One of the most important struggles of my spiritual journey has been the way that mental illness — my own and other peoples’ — has completely confounded my conception of morality. I often wonder if what allows some people to view the world with perfect moral clarity is that they have never faced the terrifying helplessness of not being able to trust their own minds. My understanding of the Christian gospel was shaped decisively by my experience of being built back from nothing by God after a season of severe depression in my early twenties. When Paul says that God’s power is made perfect in our weakness, I say exactly. As a result of my journey, I see humility as a much more important Christian discipleship goal than blamelessness, which causes me to understand morality and holiness very differently than how many other Christians seem to do.

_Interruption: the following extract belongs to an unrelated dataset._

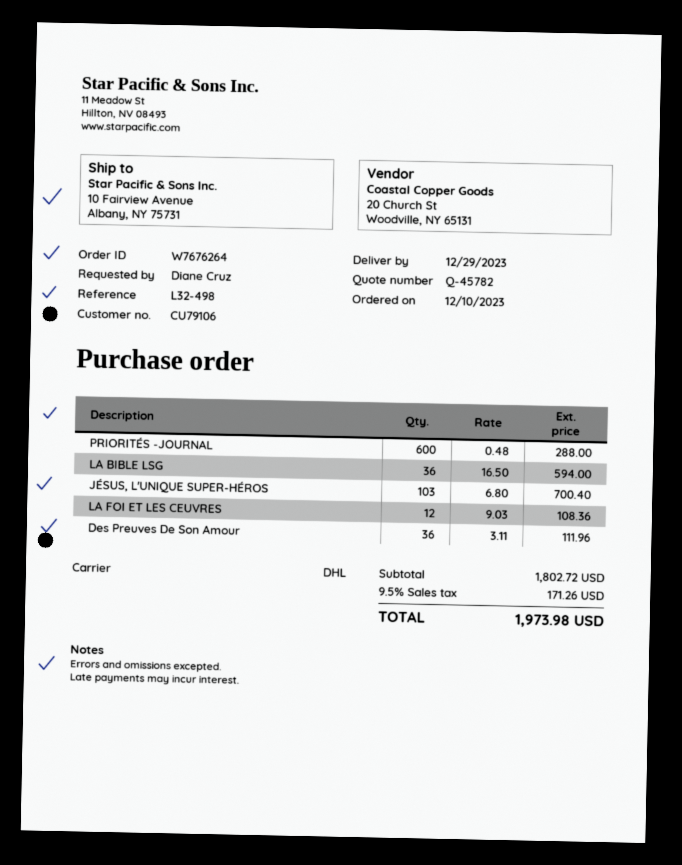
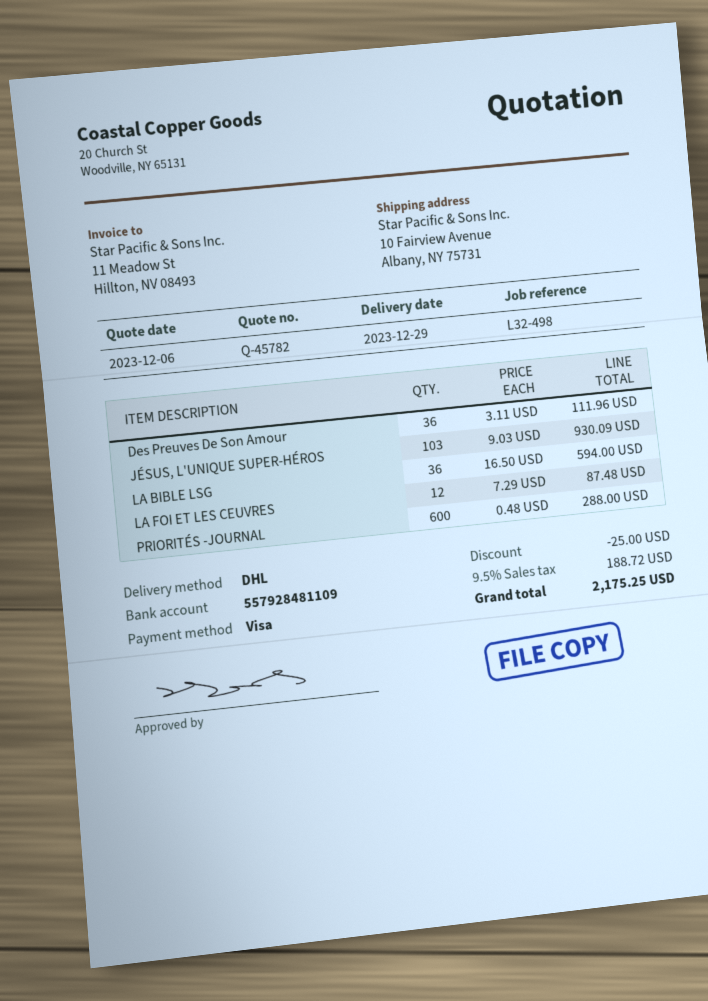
JÉSUS, L'UNIQUE SUPER-HÉROS: 103 x 6.80 = 700.40 -> 103 x 9.03 = 930.09
LA FOI ET LES CEUVRES: 12 x 9.03 = 108.36 -> 12 x 7.29 = 87.48
discount: none -> 25.00
tax: 9.5% = 171.26 -> 9.5% = 188.72
total: 1973.98 -> 2175.25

For example, my crippling encounter with depression took the word “laziness” out of my vocabulary. Because I remember a job I had where for several months, I went into the office to stare at a blank screen all day and then go home. I wasn’t kicking back and taking it easy. I was terrified. My mind was filled with judgmental thoughts telling me how worthless I was. I was sweating bullets. I remember trying to come up with routine tasks that I could do to feel productive. The work was supposed to be very creative and self-directed. I was the communications director for a labor union. I was supposed to be developing catchy slogans and campaign tactics that would generate buzz. I was supposed to crank out op eds and press releases.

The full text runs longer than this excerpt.